# [TASK OBJECTIVE]
All lines from the entries below that contain the string "calculada" should be copied out.

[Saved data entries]
▶

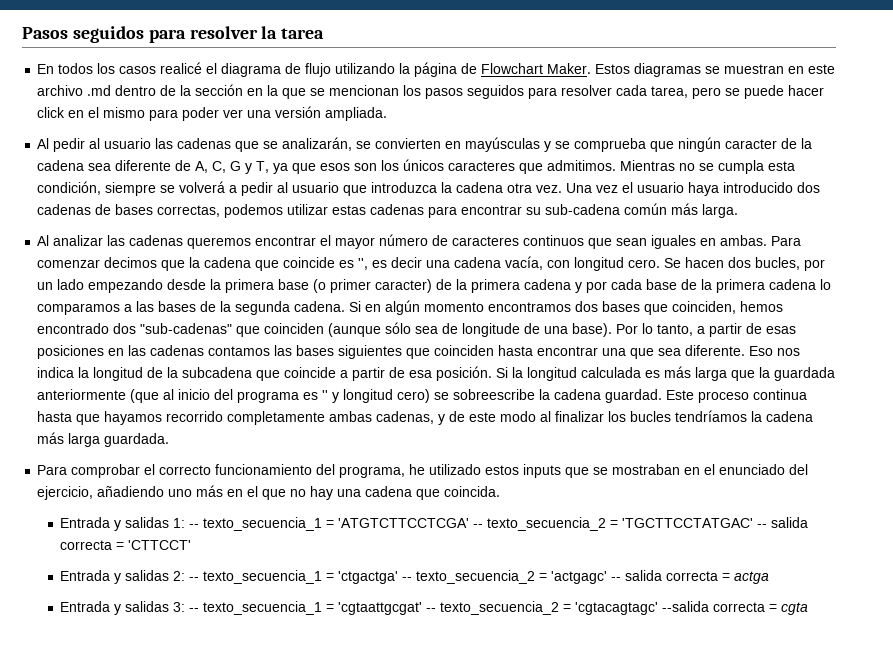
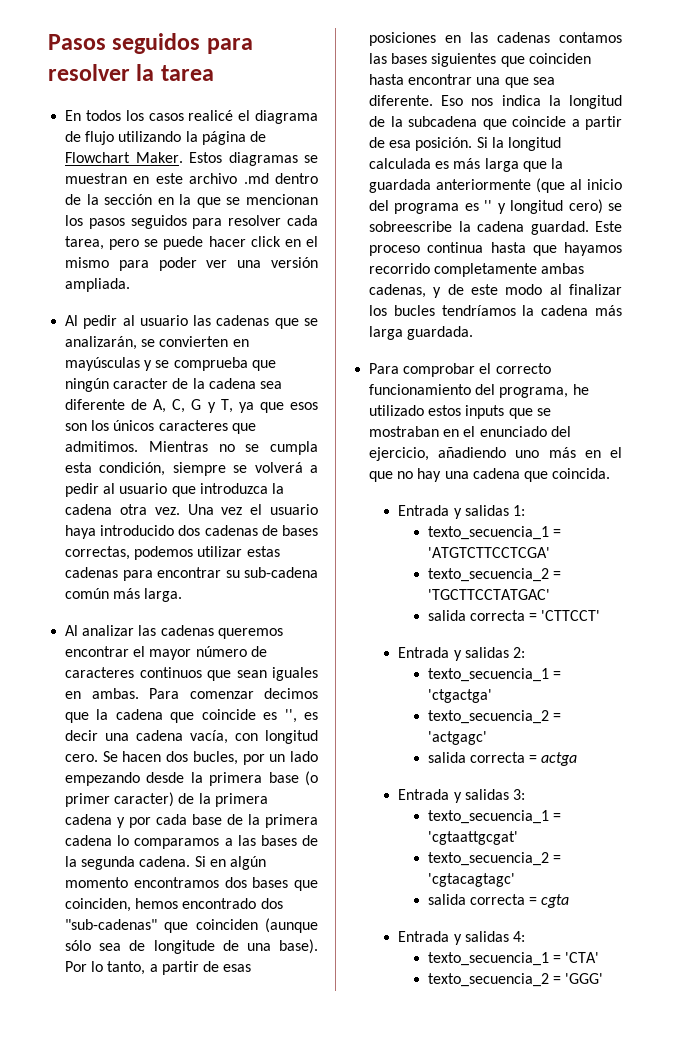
- Entrada y salidas 1: -- texto_secuencia_1 = 'ATGTCTTCCTCGA' -- texto_secuencia_2 = 'TGCTTCCTATGAC' -- salida correcta = 'CTTCCT'
+ Entrada y salidas 1:
+ texto_secuencia_1 = 'ATGTCTTCCTCGA'
+ texto_secuencia_2 = 'TGCTTCCTATGAC'
+ salida correcta = 'CTTCCT'
- Entrada y salidas 2: -- texto_secuencia_1 = 'ctgactga' -- texto_secuencia_2 = 'actgagc' -- salida correcta = actga
+ Entrada y salidas 2:
+ texto_secuencia_1 = 'ctgactga'
+ texto_secuencia_2 = 'actgagc'
+ salida correcta = actga
- Entrada y salidas 3: -- texto_secuencia_1 = 'cgtaattgcgat' -- texto_secuencia_2 = 'cgtacagtagc' --salida correcta = cgta
+ Entrada y salidas 3:
+ texto_secuencia_1 = 'cgtaattgcgat'
+ texto_secuencia_2 = 'cgtacagtagc'
+ salida correcta = cgta
+ Entrada y salidas 4:
+ texto_secuencia_1 = 'CTA'
+ texto_secuencia_2 = 'GGG'

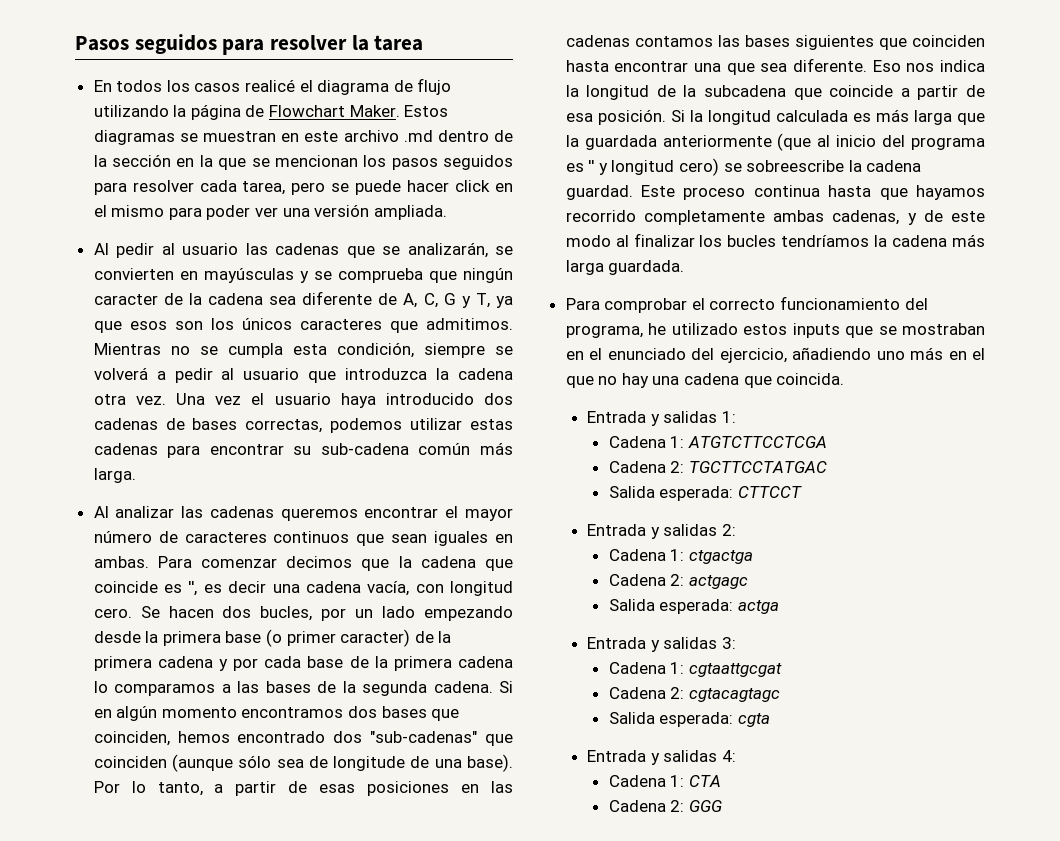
- texto_secuencia_1 = 'ATGTCTTCCTCGA'
- texto_secuencia_2 = 'TGCTTCCTATGAC'
- salida correcta = 'CTTCCT'
+ Cadena 1: ATGTCTTCCTCGA
+ Cadena 2: TGCTTCCTATGAC
+ Salida esperada: CTTCCT
  Entrada y salidas 2:
- texto_secuencia_1 = 'ctgactga'
- texto_secuencia_2 = 'actgagc'
- salida correcta = actga
+ Cadena 1: ctgactga
+ Cadena 2: actgagc
+ Salida esperada: actga
- texto_secuencia_1 = 'cgtaattgcgat'
- texto_secuencia_2 = 'cgtacagtagc'
- salida correcta = cgta
+ Cadena 1: cgtaattgcgat
+ Cadena 2: cgtacagtagc
+ Salida esperada: cgta
- texto_secuencia_1 = 'CTA'
- texto_secuencia_2 = 'GGG'
+ Cadena 1: CTA
+ Cadena 2: GGG

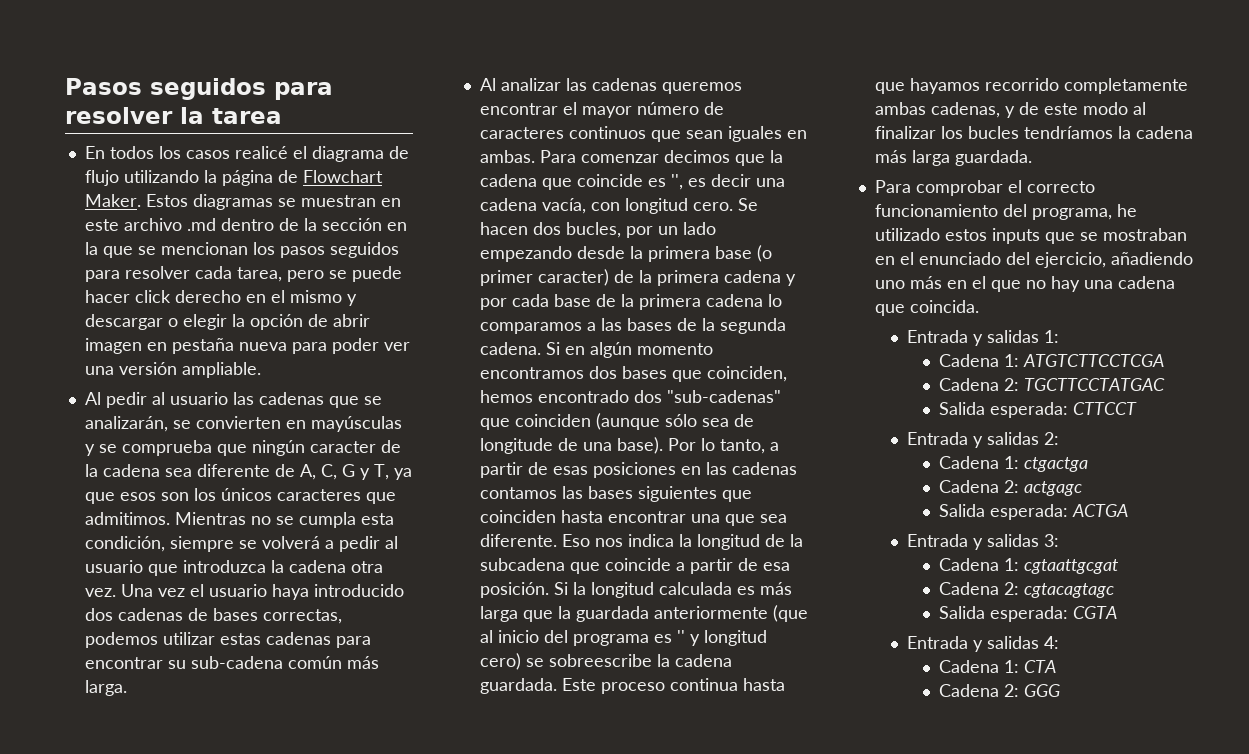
- Estos diagramas se muestran en este archivo .md dentro de la sección en la que se mencionan los pasos seguidos para resolver cada tarea, pero se puede hacer click en el mismo para poder ver una versión ampliada.
+ Estos diagramas se muestran en este archivo .md dentro de la sección en la que se mencionan los pasos seguidos para resolver cada tarea, pero se puede hacer click derecho en el mismo y descargar o elegir la opción de abrir imagen en pestaña nueva para poder ver una versión ampliable.
- Si la longitud calculada es más larga que la guardada anteriormente (que al inicio del programa es '' y longitud cero) se sobreescribe la cadena guardad.
+ Si la longitud calculada es más larga que la guardada anteriormente (que al inicio del programa es '' y longitud cero) se sobreescribe la cadena guardada.
- Salida esperada: actga
+ Salida esperada: ACTGA
- Salida esperada: cgta
+ Salida esperada: CGTA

◀

# [RESPONSE TO THIS EXERCISE]
- Si la longitud calculada es más larga que la guardada anteriormente (que al inicio del programa es '' y longitud cero) se sobreescribe la cadena guardad.
+ Si la longitud calculada es más larga que la guardada anteriormente (que al inicio del programa es '' y longitud cero) se sobreescribe la cadena guardada.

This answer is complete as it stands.